From 36f6fc50935e69eb3f6801aeceed30ab7591a30e Mon Sep 17 00:00:00 2001
From: Yineng Zhang <me@zhyncs.com>
Date: Mon, 10 Feb 2025 07:43:01 +0800
Subject: [PATCH] feat: enable ragged fa3 by default on hopper 12.4+ (#3442)

---
 .../layers/attention/flashinfer_backend.py    | 25 ++++++++-----------
 1 file changed, 11 insertions(+), 14 deletions(-)

diff --git a/python/sglang/srt/layers/attention/flashinfer_backend.py b/python/sglang/srt/layers/attention/flashinfer_backend.py
index bbe9a2e1a..75ed9b3fc 100644
--- a/python/sglang/srt/layers/attention/flashinfer_backend.py
+++ b/python/sglang/srt/layers/attention/flashinfer_backend.py
@@ -70,6 +70,8 @@ class FlashInferAttnBackend(AttentionBackend):
     ):
         super().__init__()
 
+        self.is_multimodal = model_runner.model_config.is_multimodal
+
         # Parse constants
         self.decode_use_tensor_cores = should_use_tensor_core(
             kv_cache_dtype=model_runner.kv_cache_dtype,
@@ -130,12 +132,8 @@ class FlashInferAttnBackend(AttentionBackend):
             for _ in range(self.num_wrappers)
         ]
 
-        # Create wrappers
-        # NOTE: we do not use ragged attention when there are multiple wrappers
-        self.prefill_wrapper_ragged = (
-            BatchPrefillWithRaggedKVCacheWrapper(self.workspace_buffer, "NHD")

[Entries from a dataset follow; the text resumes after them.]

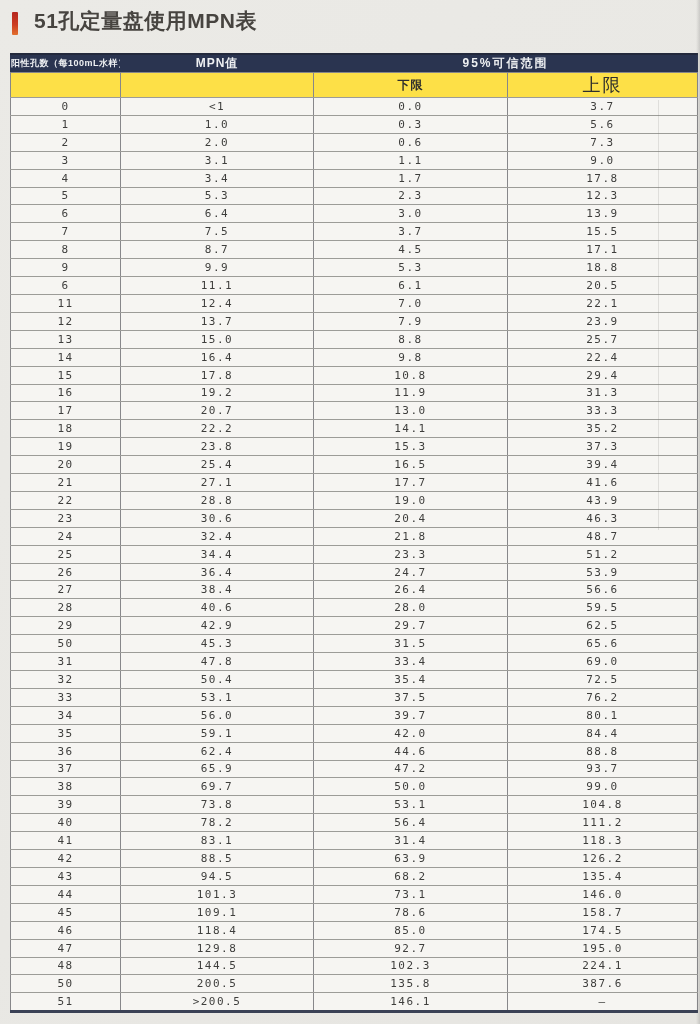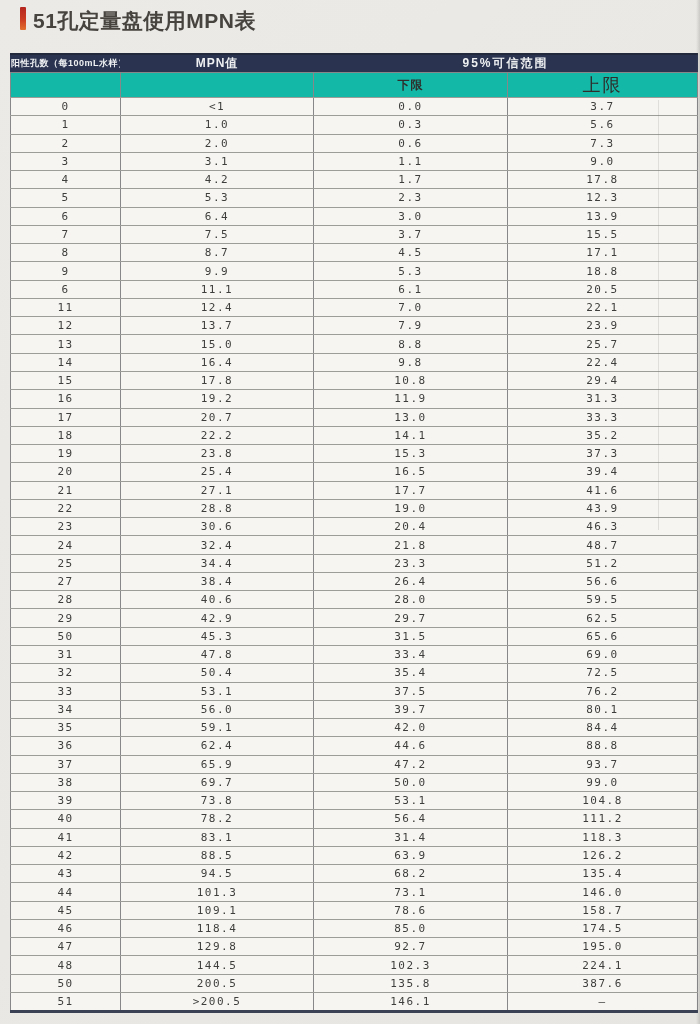--- a/index.html
+++ b/index.html
@@ -21,8 +21,8 @@
     pointer-events: none;
   }
   .title-wrap {
-    position: absolute; left: 20px; top: 7px;
-    display: flex; align-items: flex-start; gap: 7px;
+    position: absolute; left: 12px; top: 7px;
+    display: flex; align-items: flex-end; gap: 16px;
   }
   .title-bar {
     width: 6px; height: 23px;

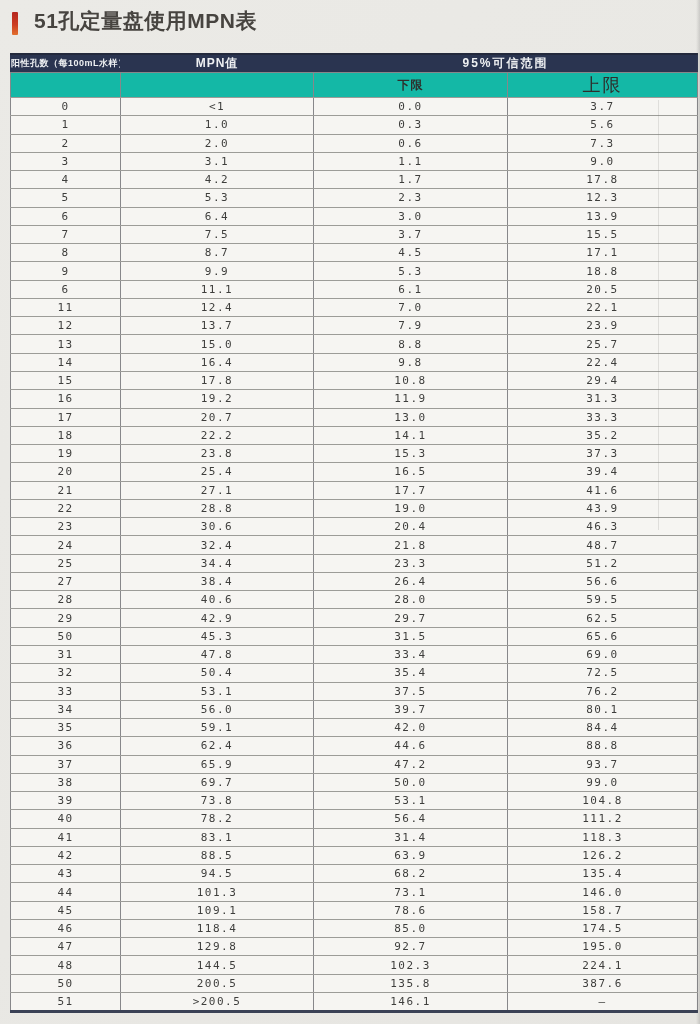--- a/index.html
+++ b/index.html
@@ -54,7 +54,7 @@
   th.h-wells { font-size: 9px; font-weight: 400; letter-spacing: 0.5px; }
   th.h-mpn   { font-size: 12px; letter-spacing: 1px; }
   th.h-ci    { font-size: 12px; letter-spacing: 2px; }
-  tr.head-sub { height: 16px; background: #14b8a6; }
+  tr.head-sub { height: 16px; background: #fde047; }
   tr.head-sub td { color: #2e2e2c; }
   td.h-lower { font-size: 12px; font-weight: 700; letter-spacing: 1px; }
   td.h-upper { font-size: 18px; font-weight: 400; letter-spacing: 2px; }

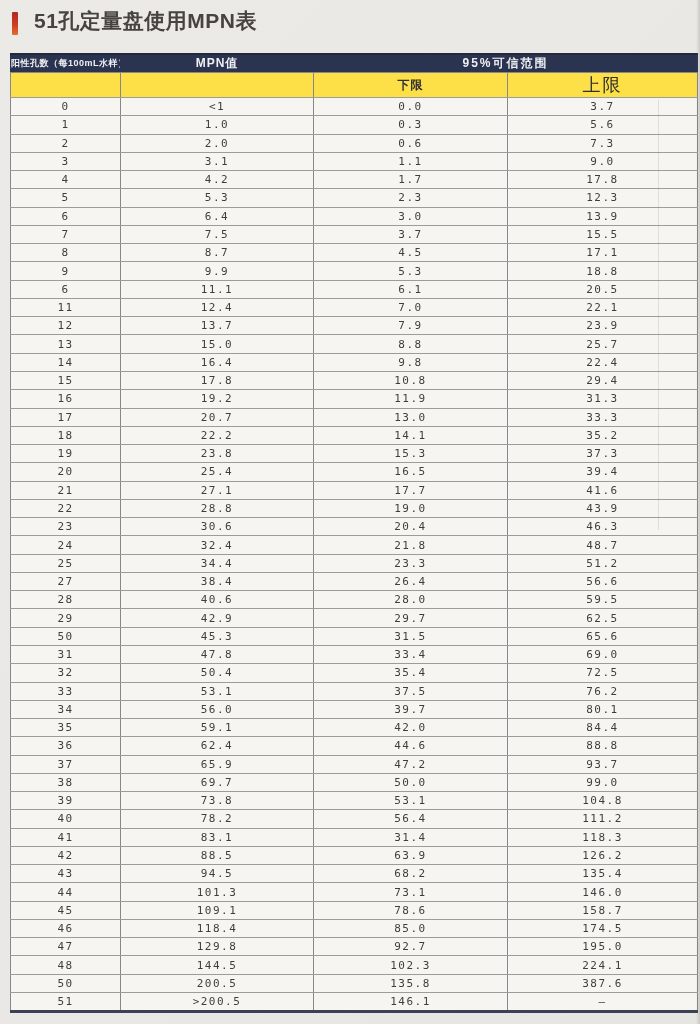--- a/index.html
+++ b/index.html
@@ -119,7 +119,7 @@
       </tr>
       <tr>
         <td>4</td>
-        <td>4.2</td>
+        <td>3.4</td>
         <td>1.7</td>
         <td>17.8</td>
       </tr>

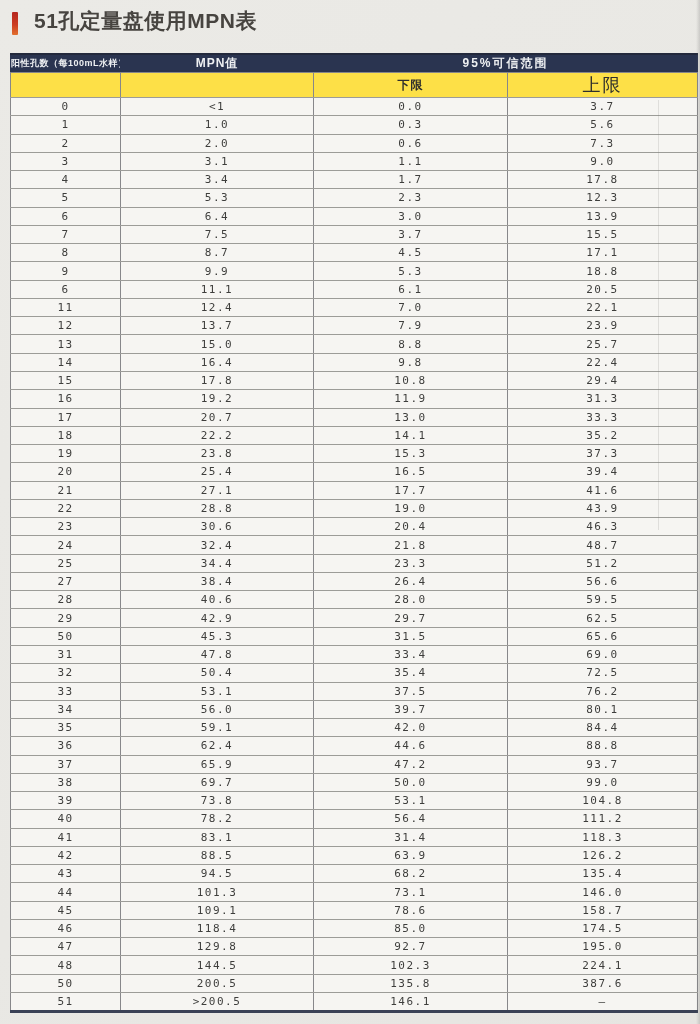--- a/index.html
+++ b/index.html
@@ -250,6 +250,12 @@
         <td>51.2</td>
       </tr>
       <tr>
+        <td>26</td>
+        <td>36.4</td>
+        <td>24.7</td>
+        <td>53.9</td>
+      </tr>
+      <tr>
         <td>27</td>
         <td>38.4</td>
         <td>26.4</td>

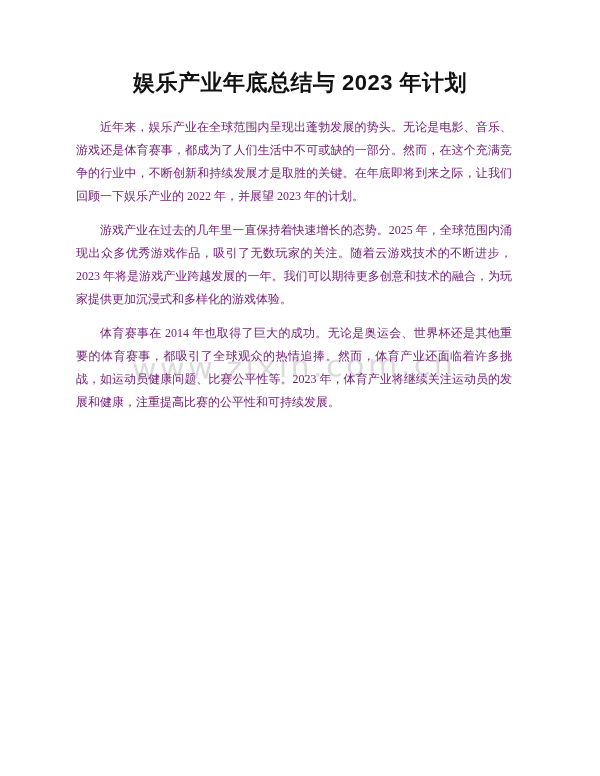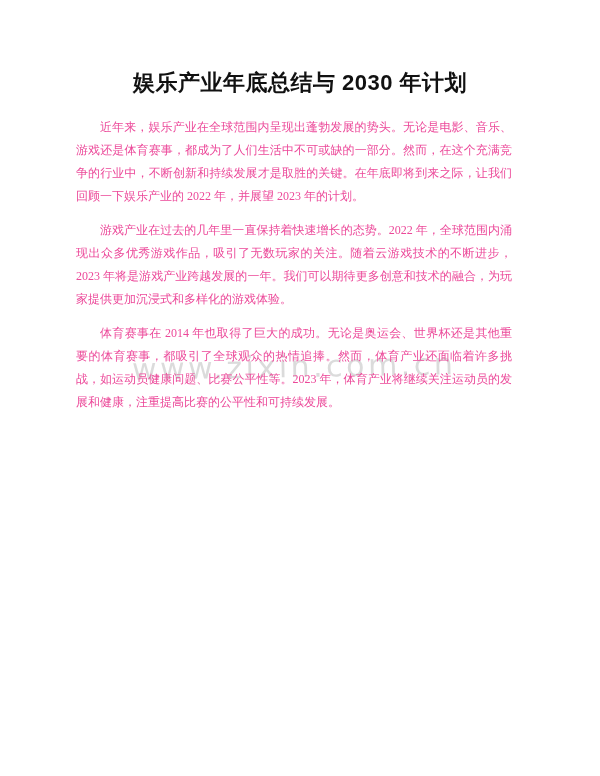--- a/index.html
+++ b/index.html
@@ -63,7 +63,7 @@
 
   <div class="watermark">www.zixin.com.cn</div>
 
-  <h1 class="doc-title">娱乐产业年底总结与 2030 年计划</h1>
+  <h1 class="doc-title">娱乐产业年底总结与 2023 年计划</h1>
 
   <div class="doc-body">
     <p>近年来，娱乐产业在全球范围内呈现出蓬勃发展的势头。无论是电影、音乐、游戏还是体育赛事，都成为了人们生活中不可或缺的一部分。然而，在这个充满竞争的行业中，不断创新和持续发展才是取胜的关键。在年底即将到来之际，让我们回顾一下娱乐产业的 2022 年，并展望 2023 年的计划。</p>

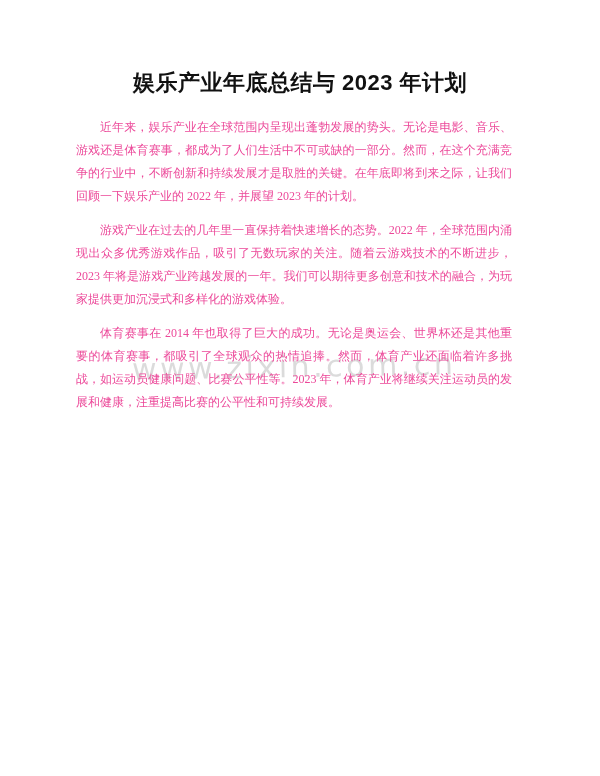--- a/index.html
+++ b/index.html
@@ -36,7 +36,7 @@
     margin: 0 0 11px 0;
     font-size: 12px;
     line-height: 23px;
-    color: #ec4899;
+    color: #701a75;
     text-align: justify;
     text-indent: 2em;
     word-break: normal;

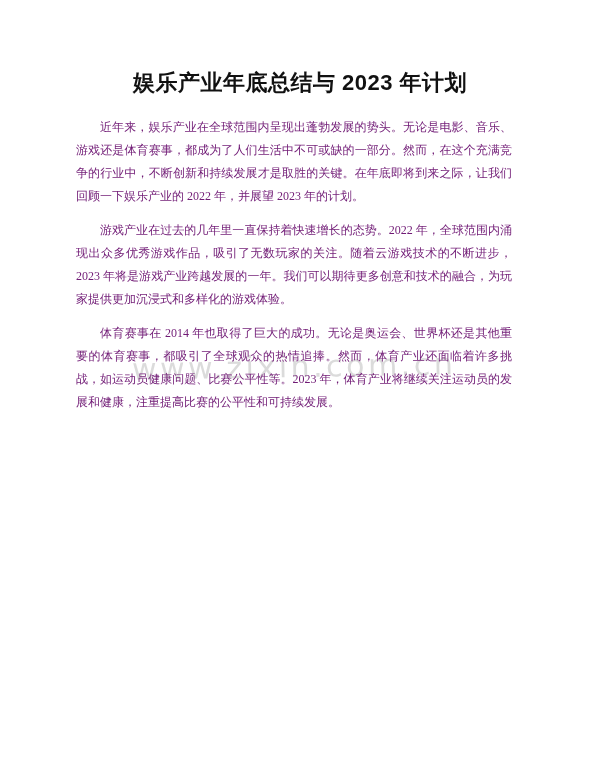--- a/index.html
+++ b/index.html
@@ -67,7 +67,7 @@
 
   <div class="doc-body">
     <p>近年来，娱乐产业在全球范围内呈现出蓬勃发展的势头。无论是电影、音乐、游戏还是体育赛事，都成为了人们生活中不可或缺的一部分。然而，在这个充满竞争的行业中，不断创新和持续发展才是取胜的关键。在年底即将到来之际，让我们回顾一下娱乐产业的 2022 年，并展望 2023 年的计划。</p>
-    <p>游戏产业在过去的几年里一直保持着快速增长的态势。2022 年，全球范围内涌现出众多优秀游戏作品，吸引了无数玩家的关注。随着云游戏技术的不断进步，2023 年将是游戏产业跨越发展的一年。我们可以期待更多创意和技术的融合，为玩家提供更加沉浸式和多样化的游戏体验。</p>
+    <p>游戏产业在过去的几年里一直保持着快速增长的态势。2025 年，全球范围内涌现出众多优秀游戏作品，吸引了无数玩家的关注。随着云游戏技术的不断进步，2023 年将是游戏产业跨越发展的一年。我们可以期待更多创意和技术的融合，为玩家提供更加沉浸式和多样化的游戏体验。</p>
     <p>体育赛事在 2014 年也取得了巨大的成功。无论是奥运会、世界杯还是其他重要的体育赛事，都吸引了全球观众的热情追捧。然而，体育产业还面临着许多挑战，如运动员健康问题、比赛公平性等。2023 年，体育产业将继续关注运动员的发展和健康，注重提高比赛的公平性和可持续发展。</p>
   </div>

-            if self.num_wrappers == 1
-            else None
+        self.prefill_wrapper_ragged = BatchPrefillWithRaggedKVCacheWrapper(
+            self.workspace_buffer, "NHD"
         )
 
         # Two wrappers: one for sliding window attention and one for full attention.
@@ -217,13 +215,12 @@ class FlashInferAttnBackend(AttentionBackend):
         else:
             prefix_lens = forward_batch.extend_prefix_lens
 
-            # Some heuristics to check whether to use ragged forward
-            if forward_batch.extend_num_tokens >= 4096 and self.num_wrappers == 1:
-                use_ragged = True
-                extend_no_prefix = not any(forward_batch.extend_prefix_lens_cpu)
-            else:
+            if self.is_multimodal:
                 use_ragged = False
                 extend_no_prefix = False
+            else:
+                use_ragged = True
+                extend_no_prefix = not any(forward_batch.extend_prefix_lens_cpu)
 
             self.indices_updater_prefill.update(
                 forward_batch.req_pool_indices,
@@ -640,7 +637,6 @@ class FlashInferIndicesUpdaterDecode:
             kv_indptr, kv_indices = spec_info.kv_indptr, spec_info.kv_indices
             bs = kv_indptr.shape[0] - 1
 
-        wrapper.end_forward()
         wrapper.begin_forward(
             kv_indptr,
             kv_indices,
@@ -651,6 +647,7 @@ class FlashInferIndicesUpdaterDecode:
             1,
             data_type=self.data_type,
             q_data_type=self.q_data_type,
+            non_blocking=True,
         )
 
 
@@ -860,7 +857,6 @@ class FlashInferIndicesUpdaterPrefill:
 
         # extend part
         if use_ragged:
-            wrapper_ragged.end_forward()
             wrapper_ragged.begin_forward(
                 qo_indptr,
                 qo_indptr,
@@ -871,7 +867,6 @@ class FlashInferIndicesUpdaterPrefill:
             )
 
         # cached part
-        wrapper_paged.end_forward()
         wrapper_paged.begin_forward(
             qo_indptr,
             kv_indptr,
@@ -883,6 +878,7 @@ class FlashInferIndicesUpdaterPrefill:
             1,
             q_data_type=self.q_data_type,
             custom_mask=custom_mask,
+            non_blocking=True,
         )
 
 
@@ -1125,6 +1121,7 @@ def fast_decode_plan(
     sm_scale: Optional[float] = None,
     rope_scale: Optional[float] = None,
     rope_theta: Optional[float] = None,
+    **kwargs,
 ) -> None:
     """A faster version of BatchDecodeWithPagedKVCacheWrapper::plan used for FlashInferMultiStepDraftBackend."""
     batch_size = len(last_page_len)